Tennis players are among the highest-paid athletes in the world, based on earnings and endorsement deals. They are led by Roger Federer ($67 million), Novak Djokovic ($33.1 million), Rafael Nadal ($32.5 million), Maria Sharapova ($29.7 million), Serena Williams ($24.6) and Andy Murray ($22.3 million), per Forbes.
That said, tennis executives are not settling into a marketing comfort zone. They have made it a priority to reach out to young demographics and ethnic groups to develop the next generation of players, viewers, fans and consumers.
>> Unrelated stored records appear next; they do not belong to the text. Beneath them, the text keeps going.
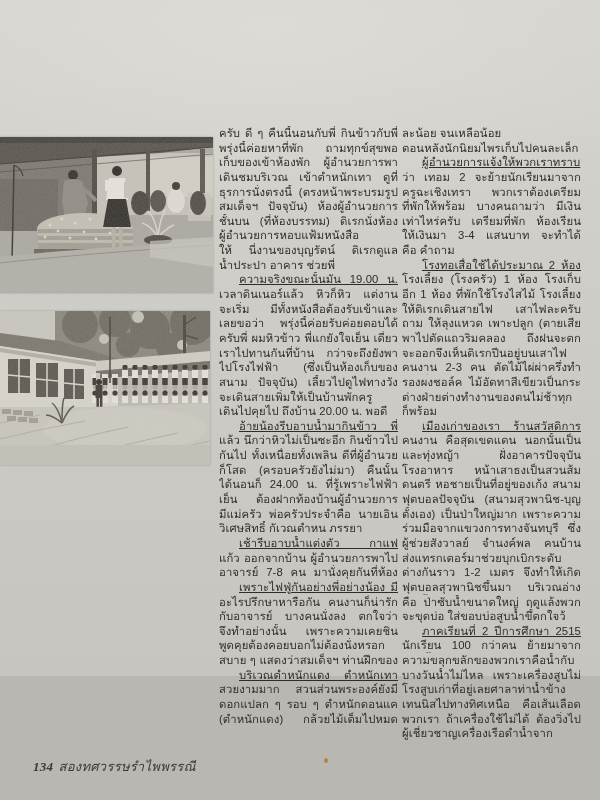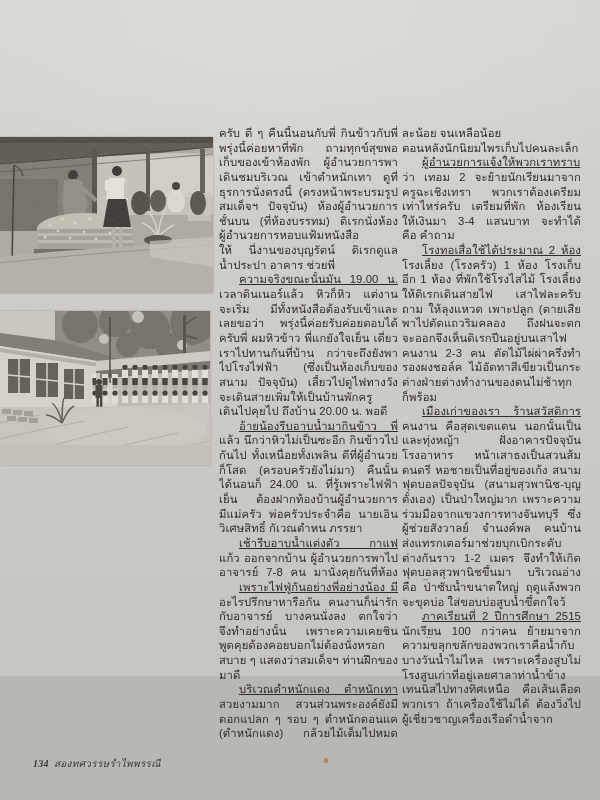--- a/index.html
+++ b/index.html
@@ -254,6 +254,7 @@
       <div class="line indent just">ผู้อำนวยการแจ้งให้พวกเราทราบ</div>
       <div class="line just">ว่า เทอม 2 จะย้ายนักเรียนมาจากวิทยาลัย</div>
       <div class="line just">ครูฉะเชิงเทรา พวกเราต้องเตรียมห้องเรียน</div>
+      <div class="line just">ที่พักให้พร้อม บางคนถามว่า มีเงิน</div>
       <div class="line just">เท่าไหร่ครับ เตรียมที่พัก ห้องเรียน กรมฯ</div>
       <div class="line just">ให้เงินมา 3-4 แสนบาท จะทำได้อย่างไร</div>
       <div class="line">คือ คำถาม</div>

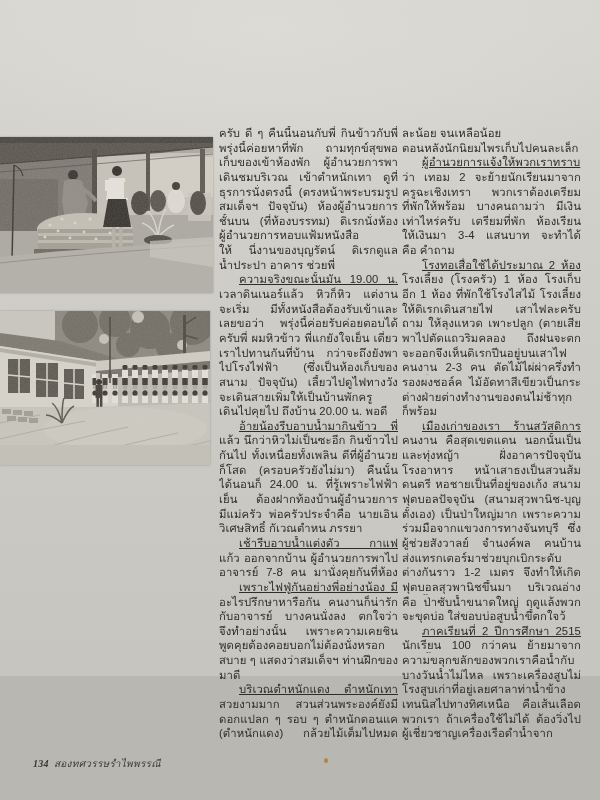--- a/index.html
+++ b/index.html
@@ -242,7 +242,6 @@
       <div class="line just">จึงทำอย่างนั้น เพราะความเคยชิน เวลาจะ</div>
       <div class="line just">พูดคุยต้องคอยบอกไม่ต้องนั่งหรอก ยืนคุย</div>
       <div class="line just">สบาย ๆ แสดงว่าสมเด็จฯ ท่านฝึกของท่าน</div>
-      <div class="line">มาดี</div>
       <div class="line indent just">บริเวณตำหนักแดง ตำหนักเทา</div>
       <div class="line just">สวยงามมาก สวนส่วนพระองค์ยังมีต้นไม้</div>
       <div class="line just">ดอกแปลก ๆ รอบ ๆ ตำหนักดอนแค</div>

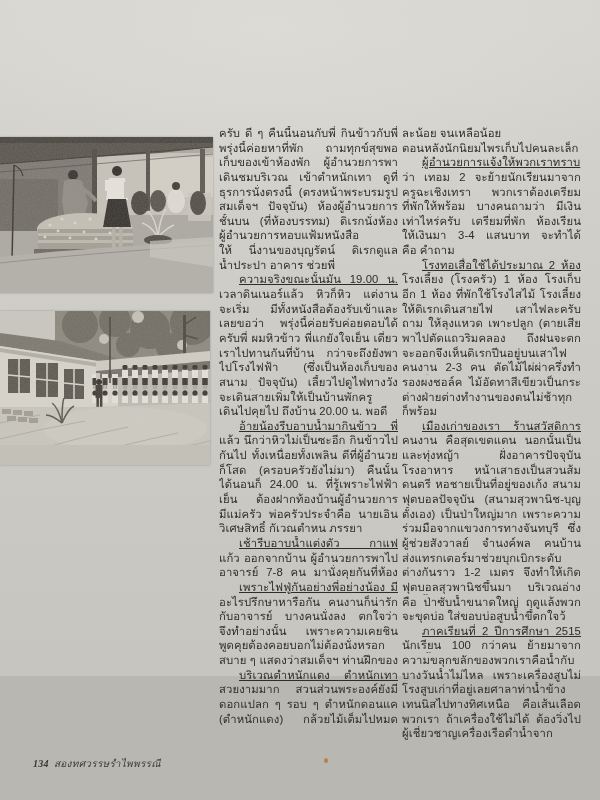--- a/index.html
+++ b/index.html
@@ -31,7 +31,7 @@
   .footer{
     position:absolute;left:33px;top:756px;
     font-family:"Liberation Serif","DejaVu Serif",serif;
-    font-style:italic;font-size:10px;color:#3c3a36;letter-spacing:.3px;
+    font-style:italic;font-size:13px;color:#3c3a36;letter-spacing:.3px;
   }
   .footer .pgnum{font-weight:bold;margin-right:5px;}
   .speck{position:absolute;left:324px;top:758px;width:4px;height:5px;border-radius:50%;

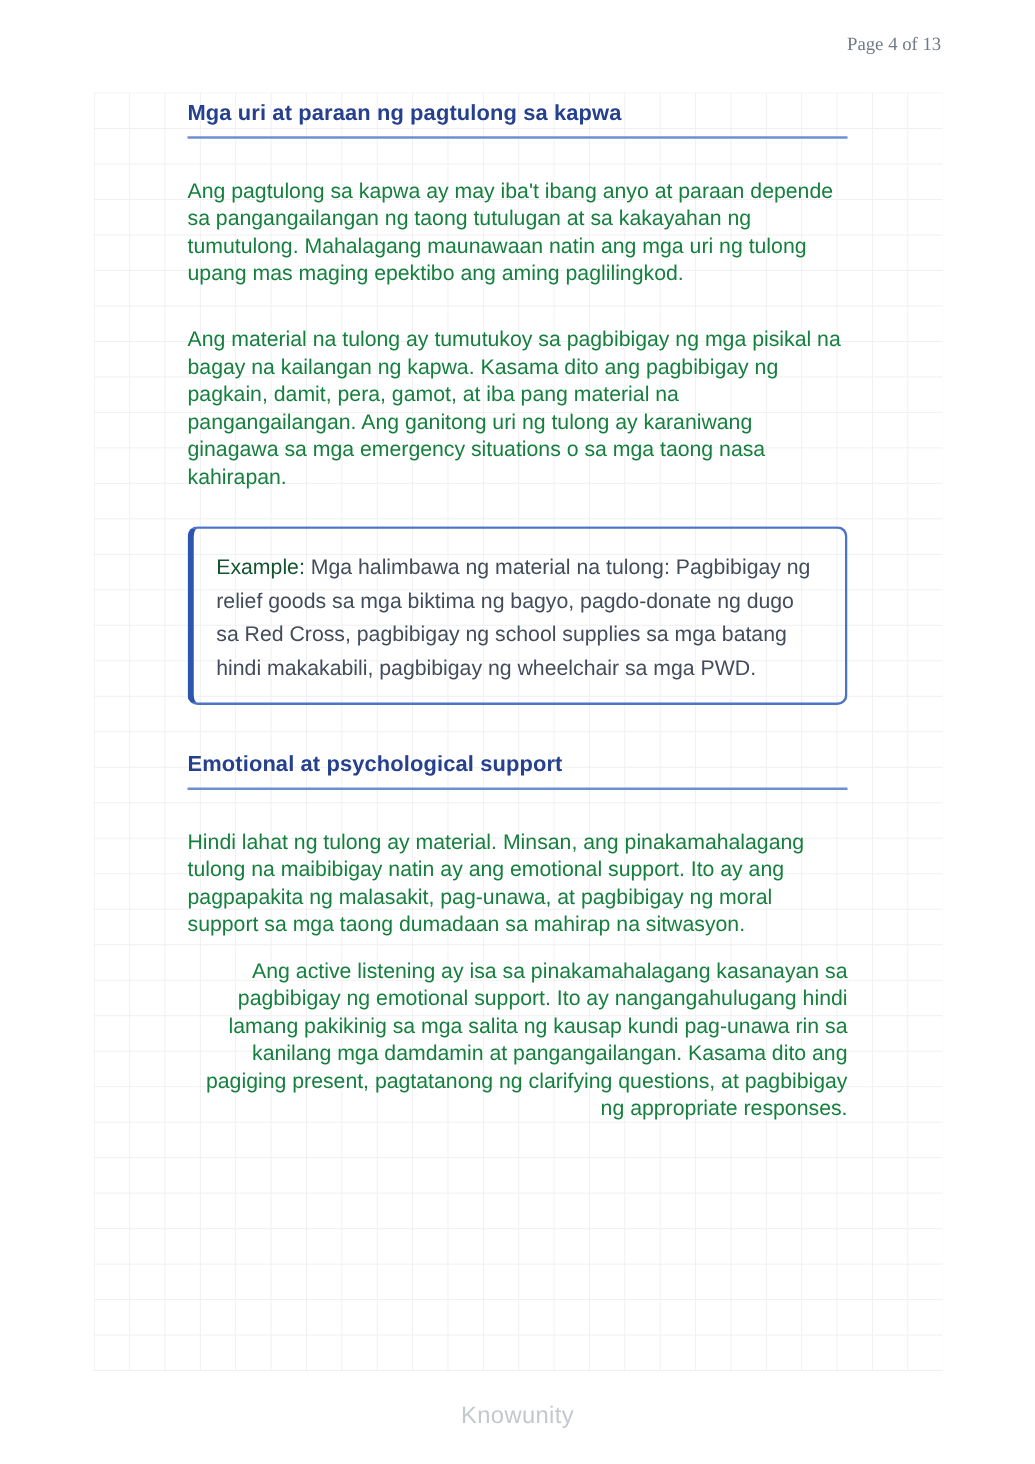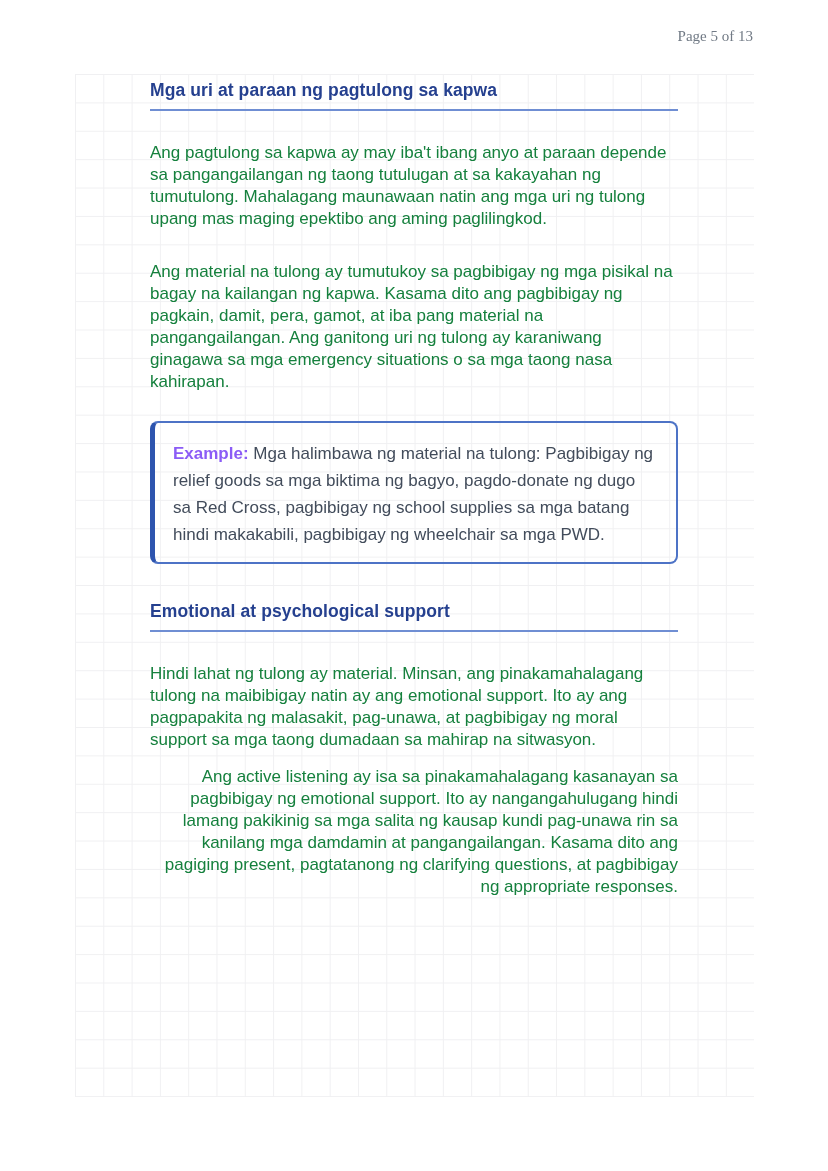--- a/index.html
+++ b/index.html
@@ -95,7 +95,7 @@
 
   <div class="grid-paper"></div>
 
-  <div class="page-number">Page 5 of 13</div>
+  <div class="page-number">Page 4 of 13</div>
 
   <div class="content">
 

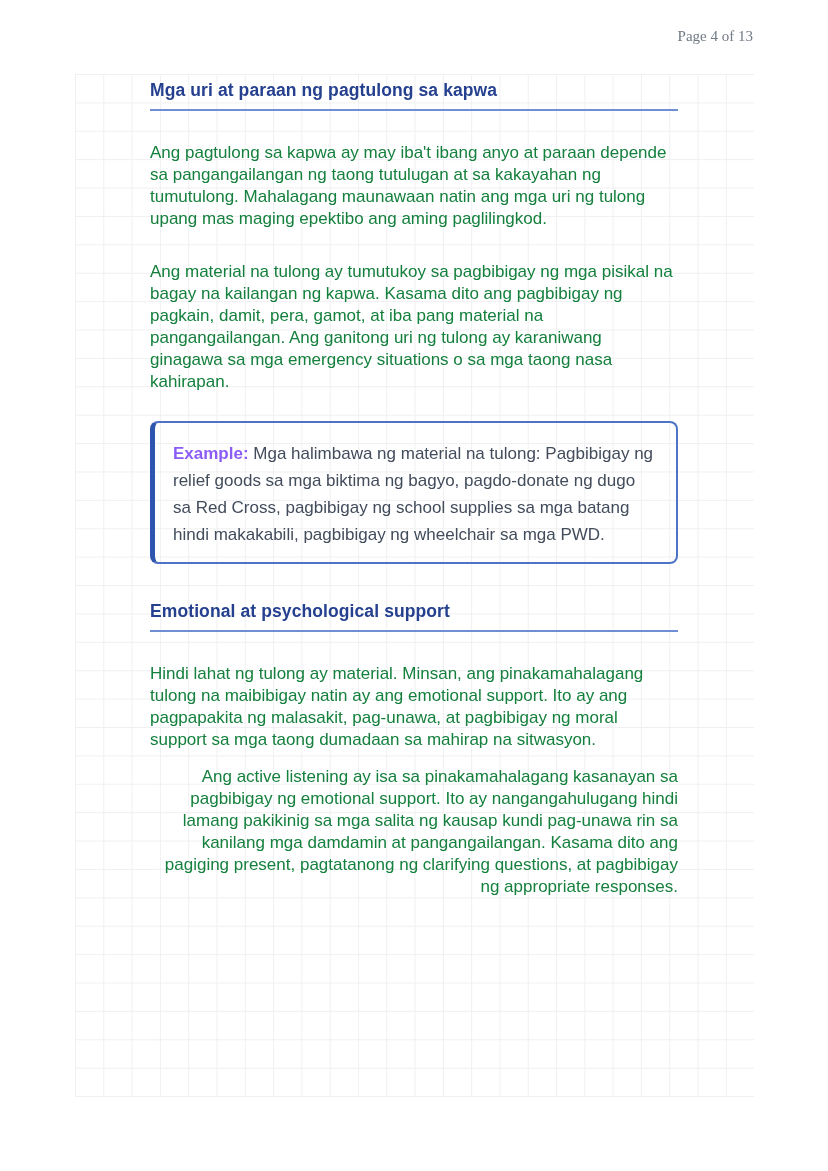--- a/index.html
+++ b/index.html
@@ -74,8 +74,8 @@
     color: #424c5b;
   }
   .example-label {
-    font-weight: bold;
-    color: #8b5cf6;
+    font-weight: normal;
+    color: #14532d;
   }
   .footer-brand {
     position: absolute;

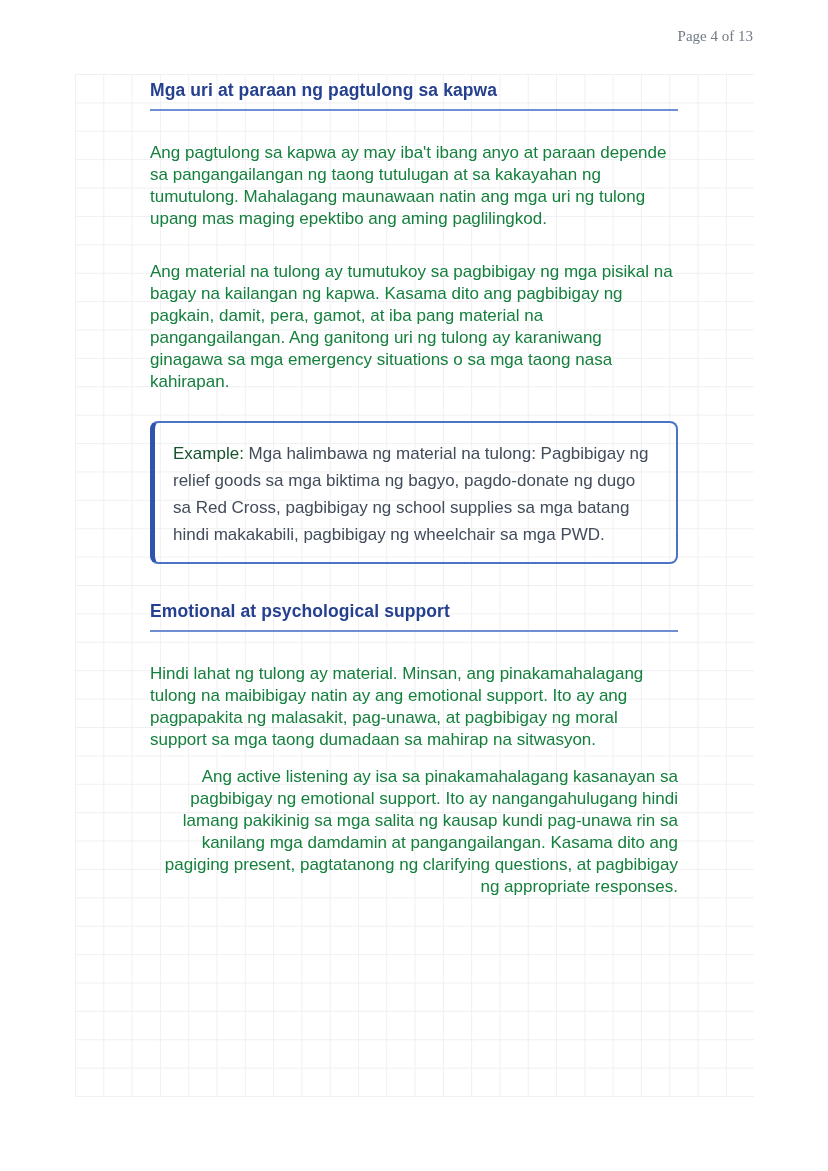--- a/index.html
+++ b/index.html
@@ -119,6 +119,7 @@
 
   </div>
 
+  <div class="footer-brand">Knowunity</div>
 
 </div>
According to Katrina Adams, who this year became the first African-American to be named president, chairman and CEO for the U.S. Tennis Association, "The culture of many Latin or Hispanic countries puts soccer first, and then, in many cases, baseball. We want to introduce tennis to this culture in a way that entices them to be part of it."
"The reality is that when you are in your late teens, going to college, you are not sitting in front of your TV," said Solomon. "Our challenge is to get this demographic to watch on other platforms.
“We see this as a big opportunity. They expect content and want more of it. They are watching content that wasn't available to them before. The trend is customization and curation ... allowing people to not only choose what they want to watch, but also on which devices,” said Solomon.
Moving forward, he said that live sports such as tennis shown across various platforms would continue to drive viewership and attract marketers.
"The value of live sports continues to grow. At Tennis Channel, we have aggregated 95% of the content of one sport. We are not about one event, one day, one month, once in a lifetime. Tennis Channel content is the best of tennis."